Depois deste alvoroço seguiu-se outra acalmia, o Sol entretanto já nascido, estava alto embora o frio ainda fosse muito.
A caçada, a tal caçada prometida tinha acontecido, agora era o regresso, primeiro ao carro onde os resultados foram largamente comentados.
Eu toda contente, mostrava ao Manel os ‘nossos’ troféus, e arreliava-o pois ele só tinha um, e era mais pequeno.

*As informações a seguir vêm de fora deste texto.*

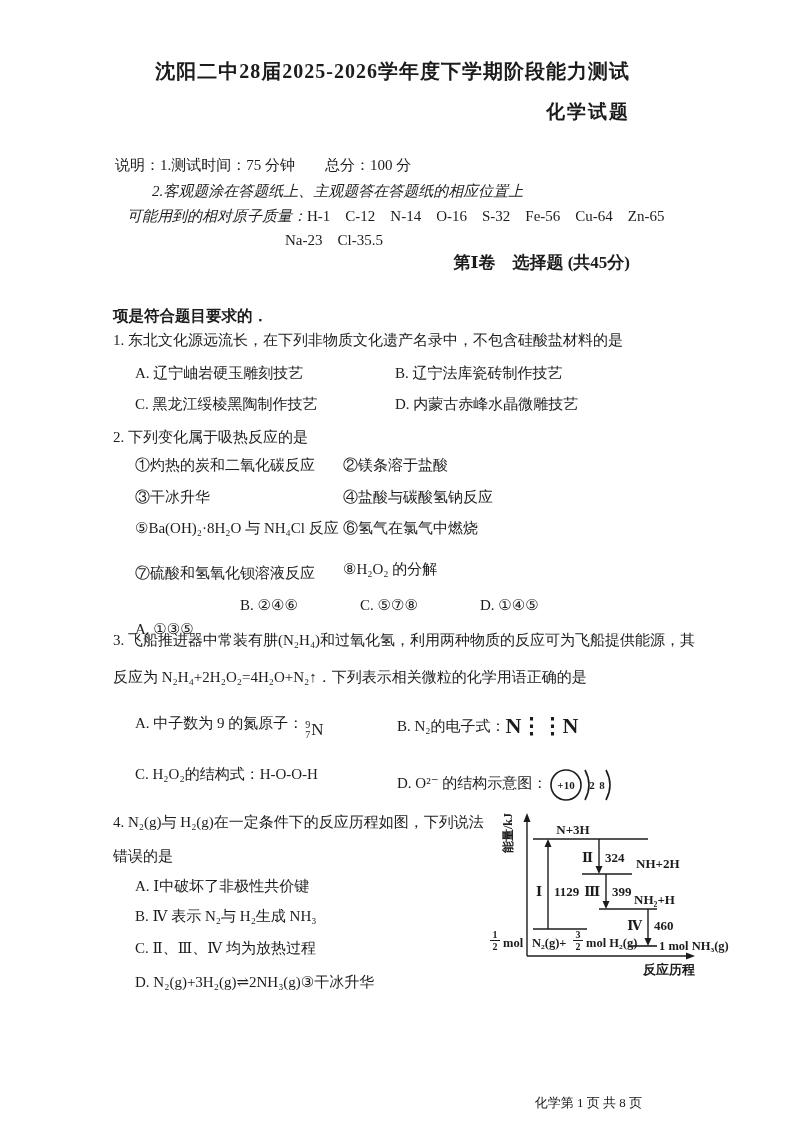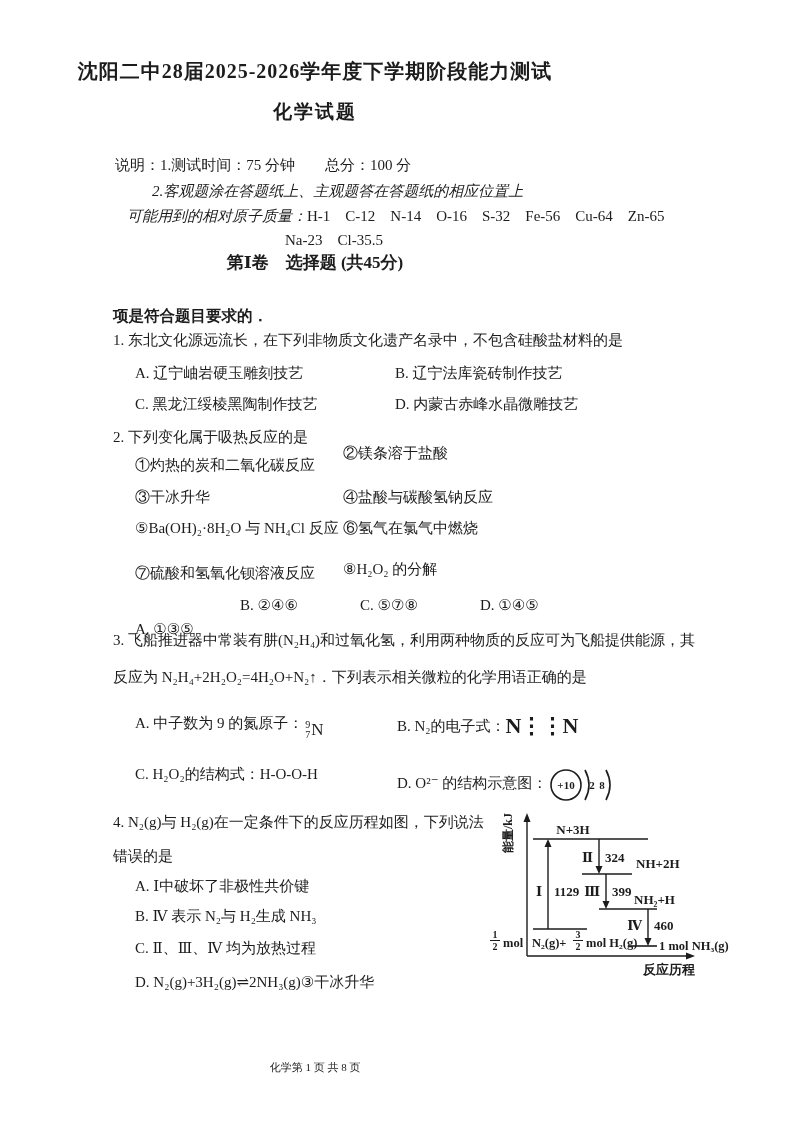--- a/index.html
+++ b/index.html
@@ -3,21 +3,21 @@
 <meta charset="utf-8">
 <style>
   html,body{margin:0;padding:0;background:#e8e8e8;}
   .page{
     position:relative;width:794px;height:1123px;margin:0 auto;
     background:#ffffff;overflow:hidden;
     font-family:"Liberation Serif","DejaVu Serif",serif;
     color:#1c1c1c;
   }
   .t{position:absolute;white-space:pre;font-size:15px;line-height:1.3;}
-  .center{left:0;width:630px;text-align:center;}
+  .center{left:0;width:630px;text-align:right;}
   .kai{font-style:italic;}
   .title{font-size:20px;font-weight:bold;letter-spacing:1px;}
   .subtitle{font-size:19px;font-weight:bold;letter-spacing:2px;}
   .sechead{font-size:17px;font-weight:bold;}
   .intro{font-size:15.5px;font-weight:bold;}
   
   .nuclide{display:inline-flex;align-items:center;margin-left:2px;}
   .nuclide-stack{display:inline-flex;flex-direction:column;align-items:flex-end;
     font-size:10px;line-height:1.0;margin-right:1px;}
   .nuclide-symbol{font-size:17px;}
@@ -48,21 +48,21 @@
   <div class="t intro" style="left:113px;top:306px;">项是符合题目要求的．</div>
 
   <div class="t" style="left:113px;top:331px;">1. 东北文化源远流长，在下列非物质文化遗产名录中，不包含硅酸盐材料的是</div>
   <div class="t" style="left:135px;top:364px;">A. 辽宁岫岩硬玉雕刻技艺</div>
   <div class="t" style="left:395px;top:364px;">B. 辽宁法库瓷砖制作技艺</div>
   <div class="t" style="left:135px;top:395px;">C. 黑龙江绥棱黑陶制作技艺</div>
   <div class="t" style="left:395px;top:395px;">D. 内蒙古赤峰水晶微雕技艺</div>
 
   <div class="t" style="left:113px;top:428px;">2. 下列变化属于吸热反应的是</div>
   <div class="t" style="left:135px;top:456px;">①灼热的炭和二氧化碳反应</div>
-  <div class="t" style="left:343px;top:444px;">②镁条溶于盐酸</div>
+  <div class="t" style="left:343px;top:456px;">②镁条溶于盐酸</div>
   <div class="t" style="left:135px;top:488px;">③干冰升华</div>
   <div class="t" style="left:343px;top:488px;">④盐酸与碳酸氢钠反应</div>
   <div class="t" style="left:135px;top:519px;">⑤Ba(OH)₂·8H₂O 与 NH₄Cl 反应</div>
   <div class="t" style="left:343px;top:519px;">⑥氢气在氯气中燃烧</div>
   <div class="t" style="left:135px;top:564px;">⑦硫酸和氢氧化钡溶液反应</div>
   <div class="t" style="left:343px;top:560px;text-align:center;">⑧H₂O₂ 的分解</div>
   <div class="t" style="left:135px;top:596px;margin-top:24px;">A. ①③⑤</div>
   <div class="t" style="left:240px;top:596px;">B. ②④⑥</div>
   <div class="t" style="left:360px;top:596px;">C. ⑤⑦⑧</div>
   <div class="t" style="left:480px;top:596px;">D. ①④⑤</div>
@@ -135,15 +135,15 @@
     <line x1="12" y1="134.5" x2="22" y2="134.5" stroke="#1c1c1c" stroke-width="1"></line>
     <text class="s10" x="17" y="144" text-anchor="middle">2</text>
     <text class="s12" x="25" y="141">mol</text>
     <text class="s12" x="54" y="141">N₂(g)+</text>
     <text class="s10" x="100" y="132" text-anchor="middle">3</text>
     <line x1="95" y1="134.5" x2="105" y2="134.5" stroke="#1c1c1c" stroke-width="1"></line>
     <text class="s10" x="100" y="144" text-anchor="middle">2</text>
     <text class="s12" x="108" y="141">mol H₂(g)</text>
   </svg>
 
-  <div class="t center" style="top:1060px;font-size:11px;">化学第 1 页 共 8 页</div>
+  <div class="t center" style="top:1095px;font-size:13px;padding-left:12px;">化学第 1 页 共 8 页</div>
 
 </div>
 
 </body></html>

O Rui, com dois patos, alinhava na brincadeira, e voltava a barafustar com as horas, desta vez era o almoço que foi comido num restaurante à beira da estrada.
Nestas coisas, o regresso nunca tem história e, se este teve, eu não a posso contar porque, agora sim, aproveitei o balanço do carro e o ombro do meu pai e dormi todo o caminho.
Agora, que estão postas no papel estas linhas, e que já cheira a primavera, dou por mim a pensar:
-- Quando é que começa a nova época de caça?
-- Serão saudades?
Convites, esses já tenho!!!
2 comentários:
Gostei, João. Parabéns e obrigado. Abração Sérgio
João Gostei muito. Fez-me lembrar o meu pai e algumas vezes que fui com ele a servir de cão.